6. Take your time. Go extra slowwwww, and even slower than what you think is slow when beginning to penetrate. If you notice the partner receiving is holding their breath, then this is an indicator that they are not relaxed enough and can sometimes be in an anxious nervous system state which is more likely to trigger a fight/flight response in the nervous system. By being aware of your breath, you can use the inhalation and exhalation of your breath to safely and in a more relaxing way receive anal penetration. It also helps pace you so that you don’t override boundaries.
7. Never include shaming, emotional teasing, or guilting your partner for where they’re at in their anal sexual journey. Just like bullying, these kinds of experiences can result in lifelong inhibitions, insecurities, and emotional traumas.
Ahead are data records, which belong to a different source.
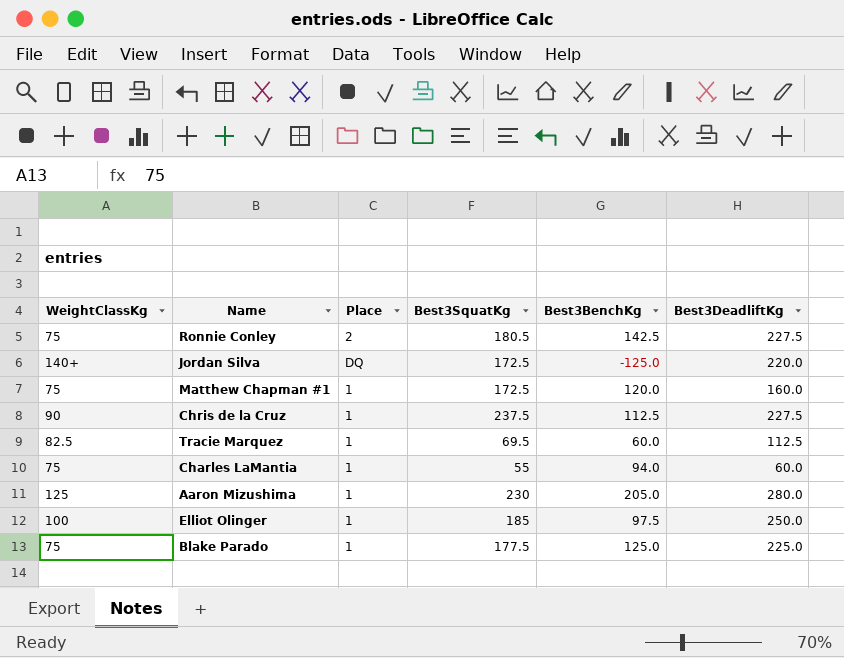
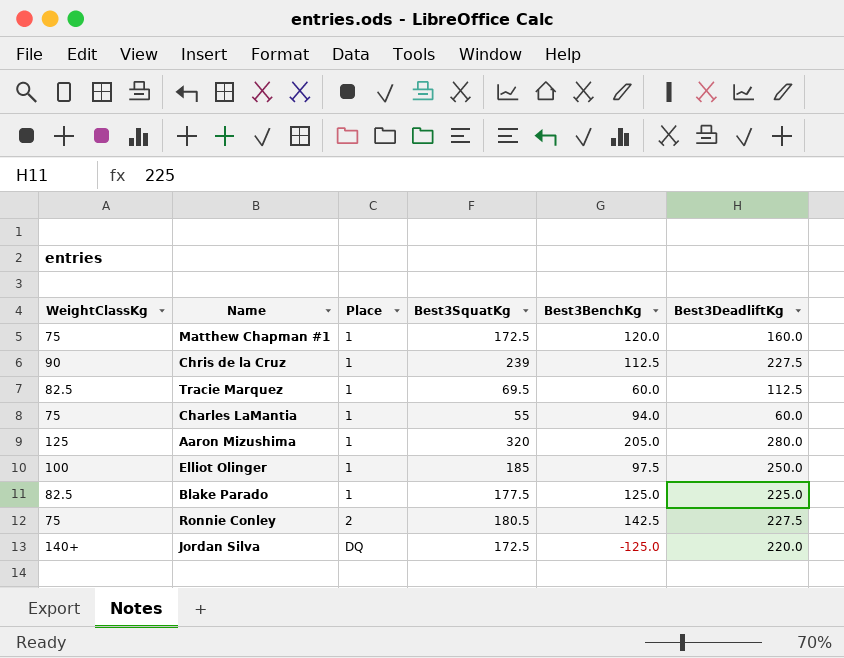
row order: none -> Place ascending
Chris de la Cruz | Best3SquatKg: 237.5 -> 239
Aaron Mizushima | Best3SquatKg: 230 -> 320
Blake Parado | WeightClassKg: 75 -> 82.5

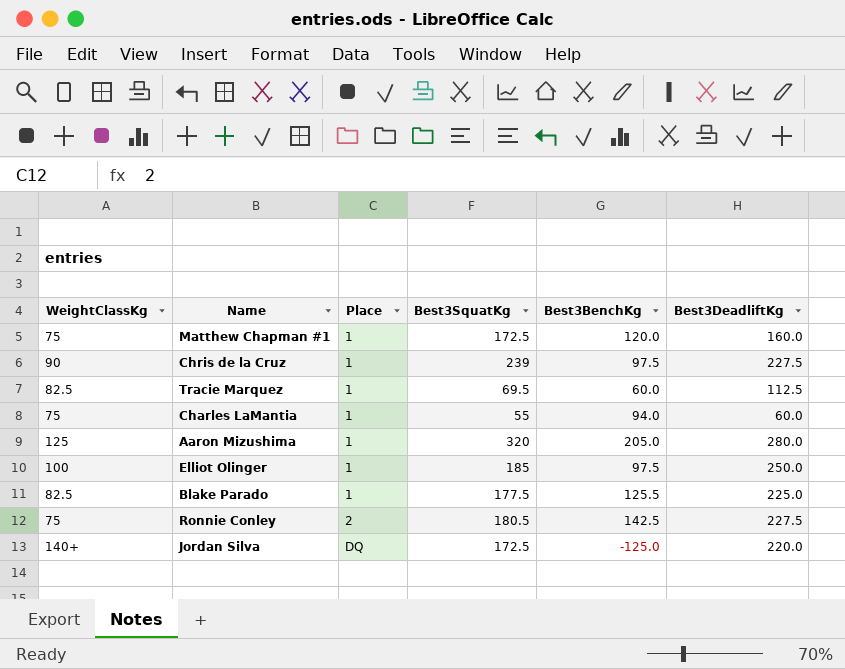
Chris de la Cruz | Best3BenchKg: 112.5 -> 97.5
Blake Parado | Best3BenchKg: 125.0 -> 125.5

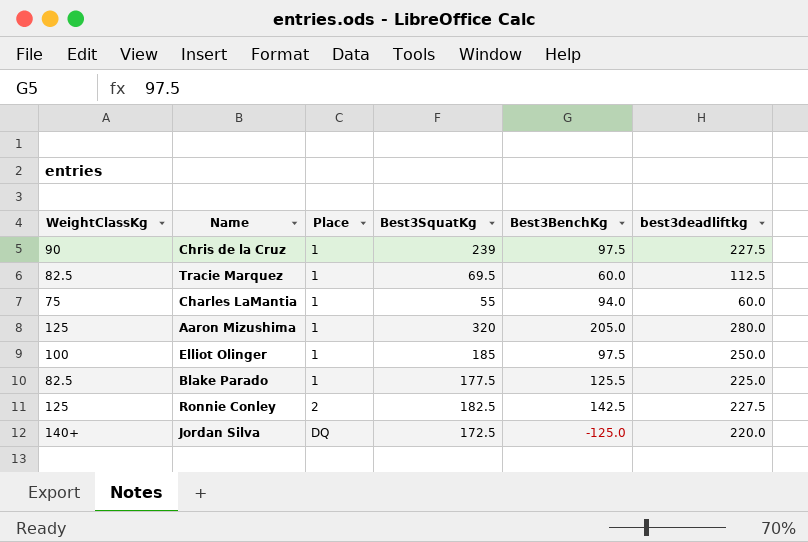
column name: Best3DeadliftKg -> best3deadliftkg
row Matthew Chapman #1: 75 | 1 | 172.5 | 120.0 | 160.0 -> none
Ronnie Conley | WeightClassKg: 75 -> 125
Ronnie Conley | Best3SquatKg: 180.5 -> 182.5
Cultivating a compassionate and non judgemental space within your relationship, dating experiences, or within the moment of anal sex is vital for someone’s nervous system feeling a sense of safety to dive deeper into areas of sexual exploration.
8. Communicate always what you’re experiencing and what your needs are. There are so many practices to enhance better communication between partners or for your sexual experiences, and the majority of society is lacking these skills. Make sure to communicate beforehand and during to make sure your partner’s needs are being met and that they have a great time. Minimise your attachments & goals for a certain result in the experience, and create room to be present and compassionate with wherever the person’s body is at in the moment. If you’d like to improve your communication so that your sexual partners have amazing experiences then contact me for 1:1 sessions, I’d be happy to help you with this. BONUS TIP: if you’re someone who has the “poop fear” (aversion to anus smells or contents of the anus), or fears the spread of bacteria while having anal sex, then I highly recommend familiarising yourself with enemas. Enemas are a great way to clear away the anal passage for a great anal sex experience!